Perform Sequence Prediction using the LZ78 Sequence Prediction Model (SPMF documentation)

This example explains how to run the LZ78 algorithm using the SPMF open-source data mining library.

How to run this example?

To run the implementation of LZ78

What is LZ78 ?

LZ78 is a sequence prediction model proposed by Ziiv & Lempel (1978), that is also a compression algorithm. This model is here used for performing sequence predictions. A sequence prediction consists of predicting the next symbol of a sequence based on a set of training sequences. The task of sequence prediction has numerous applications in various domains. For example, it can be used to predict the next webpage that a user will visit based on previously visited webpages by the user and other users.

The LZ78 prediction model is quite simple and can be outperformed by newer models such as CPT+ in terms of prediction accuracy.

This implementation has been obtained from the ipredict project.

What is the input of LZ78?

The input of LZ78 is a sequence database containing training sequences. These sequences are used to train the prediction model.

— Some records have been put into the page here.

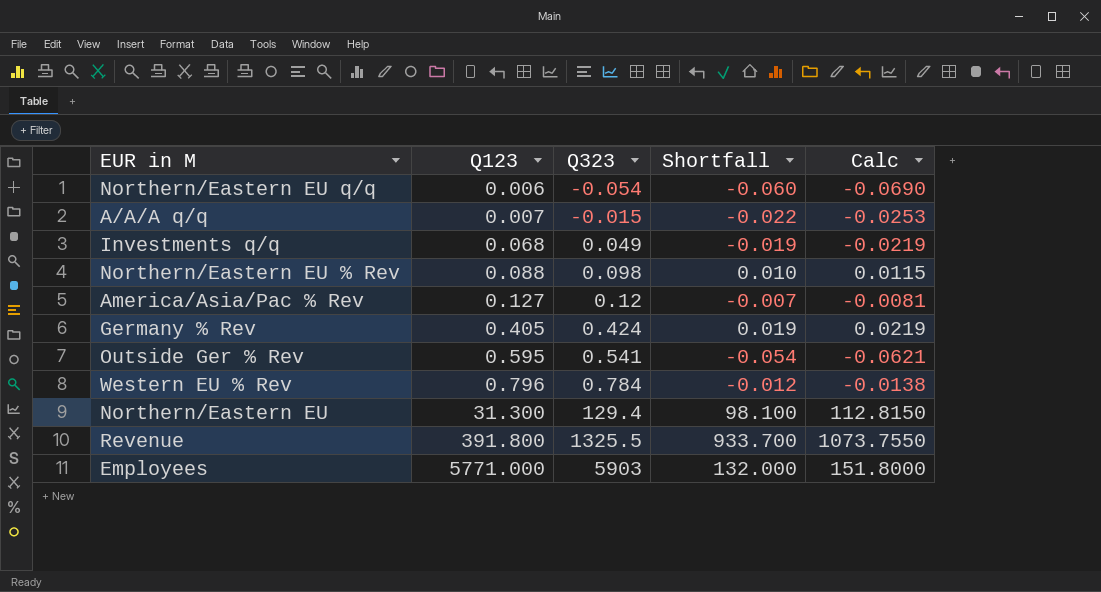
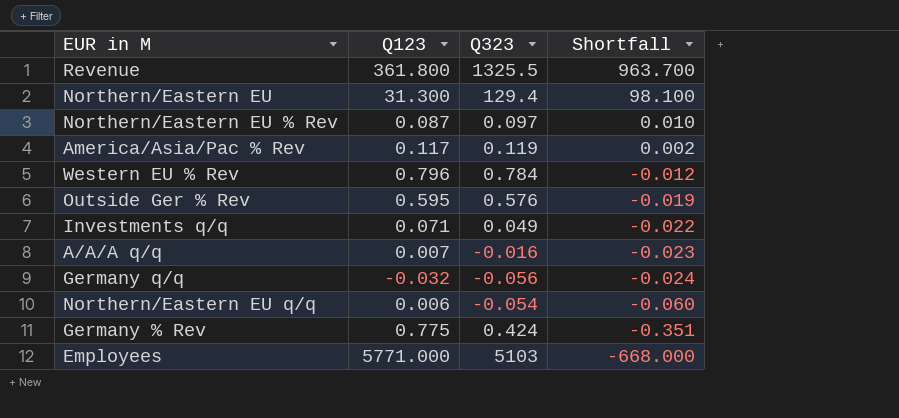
row order: Q123 ascending -> Shortfall descending
column Calc | formula: [Shortfall] * 1.15 -> none
Revenue | Q123: 391.800 -> 361.800
Revenue | Shortfall: 933.700 -> 963.700
Northern/Eastern EU % Rev | Q123: 0.088 -> 0.087
Northern/Eastern EU % Rev | Q323: 0.098 -> 0.097
America/Asia/Pac % Rev | Q123: 0.127 -> 0.117
America/Asia/Pac % Rev | Q323: 0.12 -> 0.119
America/Asia/Pac % Rev | Shortfall: -0.007 -> 0.002
Outside Ger % Rev | Q323: 0.541 -> 0.576
Outside Ger % Rev | Shortfall: -0.054 -> -0.019
Investments q/q | Q123: 0.068 -> 0.071
Investments q/q | Shortfall: -0.019 -> -0.022
A/A/A q/q | Q323: -0.015 -> -0.016
A/A/A q/q | Shortfall: -0.022 -> -0.023
row Germany q/q: none -> -0.032 | -0.056 | -0.024
Germany % Rev | Q123: 0.405 -> 0.775
Germany % Rev | Shortfall: 0.019 -> -0.351
Employees | Q323: 5903 -> 5103
Employees | Shortfall: 132.000 -> -668.000

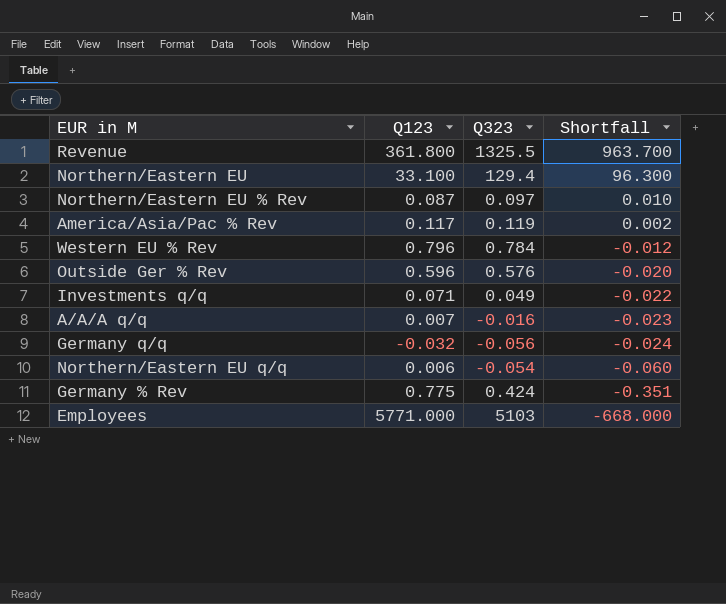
Northern/Eastern EU | Q123: 31.300 -> 33.100
Northern/Eastern EU | Shortfall: 98.100 -> 96.300
Outside Ger % Rev | Q123: 0.595 -> 0.596
Outside Ger % Rev | Shortfall: -0.019 -> -0.020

In the context of LZ78, a sequence database is a set of sequences where each sequence is a list of items (symbols). For example, the table shown below contains four sequences. The first sequence, named S1, contains 5 items. This sequence means that item 1 was followed by items 2, followed by item 3, followed by item 4, and followed by item 6. This database is provided in the file "contextCPT.txt" of the SPMF distribution.

ID Sequences
S1 (1), (2), (3), (4), (6)
S2 (4), (3), (2), (5)
S3 (5), (1), (4), (3), (2)
S4 (5), (7), (1), (4), (2), (3)

What is the output of LZ78?

LZ78 performs sequence prediction. After LZ78 has been trained with the input sequence database, it can predict the next symbol of a new sequence.

For example, if LZ78 is trained with the previous sequence database and parameters, it will predict that the next symbol following the sequence (1),(4) is the symbol (2).

Input file format

The input file format is defined as follows. It is a text file where each line represents a sequence from a sequence database. Each item from a sequence is separated by single space and a -1. The value "-2" indicates the end of a sequence (it appears at the end of each line). For example, the input file "contextCPT.txt" contains the following four lines (four sequences).

1 -1 2 -1 3 -1 4 -1 6 -1 -2
4 -1 3 -1 2 -1 5 -1 -2
5 -1 1 -1 4 -1 3 -1 2 -1 -2
5 -1 7 -1 1 -1 4 -1 2 -1 3 -1 -2

The first line represents a sequence where the item 1 was followed by items 2, followed by item 3, followed by item 4, and followed by item 6. The next lines follow the same format.

Performance

LZ78 is a sequence prediction model that is quite simple and thus is generally memory efficient. But, it can often be outperformed in terms of prediction accuracy by newer models such as CPT+.

Where can I get more information about LZ78?

The LZ78 sequence prediction model was proposed in this paper:

Ziv, J., Lempel, A.: Compression of individual sequences via variable-rate coding. Information Theory, IEEE Transactions on 24(5), 530-536 (1978)